9. Using Components with Known Vulnerabilities

Typically, web applications are written using special libraries or frameworks supplied by third-party companies. In most cases, these components have open source code, which means that they are open for millions of people around the world who study their source code, including vulnerabilities.

10. Unvalidated Redirects and Forwards

Web applications redirect users from one page to another. In the process, improperly verifiable parameters can be used, specifying the destination page for the redirection.
Without proper checks, an attacker can use such pages to redirect the victim to a forged site, which, for example, may have a very similar or indistinguishable interface, but will steal your credit card information or other sensitive confidential data.

Hacker attacks can lead to serious security breaches both for owners and users.

Keeping user data from unauthorized access is of utmost importance. Financial loss as well as the reputation of the company are at stake if information is left unsecured. The most devastating consequence of website attack is leakage of important confidential information, documents, and financial reports and theft of personal data.

Hackers can use your site to attack other web resources, like a staging bridgehead, to send spam and carry out DoS attacks. This causes the blocking of your site by search engines and browsers, also leading to loss of reputation and users.

Attacks, especially targeted on online shops are carried out for fraud and theft of client databases.

Violation of security due to hacker attacks leads to an “infection” of visitors to your site. For example, use of exploit hacks through exploitation of browser vulnerabilities.

We Know How To Confront These “Black Hat Hackers”

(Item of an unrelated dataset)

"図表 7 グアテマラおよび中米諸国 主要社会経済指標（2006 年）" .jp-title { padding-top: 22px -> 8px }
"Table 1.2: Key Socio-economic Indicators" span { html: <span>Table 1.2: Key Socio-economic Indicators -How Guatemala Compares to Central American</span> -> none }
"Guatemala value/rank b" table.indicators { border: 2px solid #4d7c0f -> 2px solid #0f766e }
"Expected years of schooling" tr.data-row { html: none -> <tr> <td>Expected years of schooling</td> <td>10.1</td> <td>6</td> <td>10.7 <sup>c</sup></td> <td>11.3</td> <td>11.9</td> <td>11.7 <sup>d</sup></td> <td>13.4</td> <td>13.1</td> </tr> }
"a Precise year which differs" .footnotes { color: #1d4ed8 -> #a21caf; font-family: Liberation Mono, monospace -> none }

Cybercriminals are ingenious villains waiting for you at every corner of your Internet surfing. This article provides a variety of modern techniques and tools for ensuring security and inviolability of personal data.  Follow these simple rules:

  1. Check whether or not your email and password are in a hacker base. Recently Thoy Huns, the famous cybersecurity expert, released an update of the website https://haveibeenpwned.com/. It contains info about hacked accounts from all data leaks and hacks.
  2. Don’t stick to one password everywhere. Even if a database is hacked, hashing does not allow attackers to acquire passwords in their pure format. After all, there are users who have the same password/log/email on all sites they use. In case of a password leak on one site, you automatically endanger all your accounts on other sites. Create unique passwords using a special password generation service for each resource.
  3. Use a reliable login and password for databases, not allowing the default admin to be used as a login. Using the same password generation service, you can create a password and login with a high level of reliability and protection.
  4. There should be users with different privileges. For each database, create a separate owner and several users with a different set of rights to manage the stored data. However, access to other databases on the same server must not be the same as for a neighboring database.
  5. Remote access to the database must be disabled if the application and database are installed on the same server. In this way, you work through sockets.
  6. If a hacker attack occurs and someone deletes all data from the database, then you need to make a recovery. To do this, there should be an automatic backup of a database on a server, or you can perform it manually, at least once a month. Moreover, ensure backups are made and stored on a separate server.

As you know, the most vulnerable link in any chain is a person.  Avoid contact with internet intruders by being diligent and on the alert. Take care of security issues in your virtual environment the same as in real life!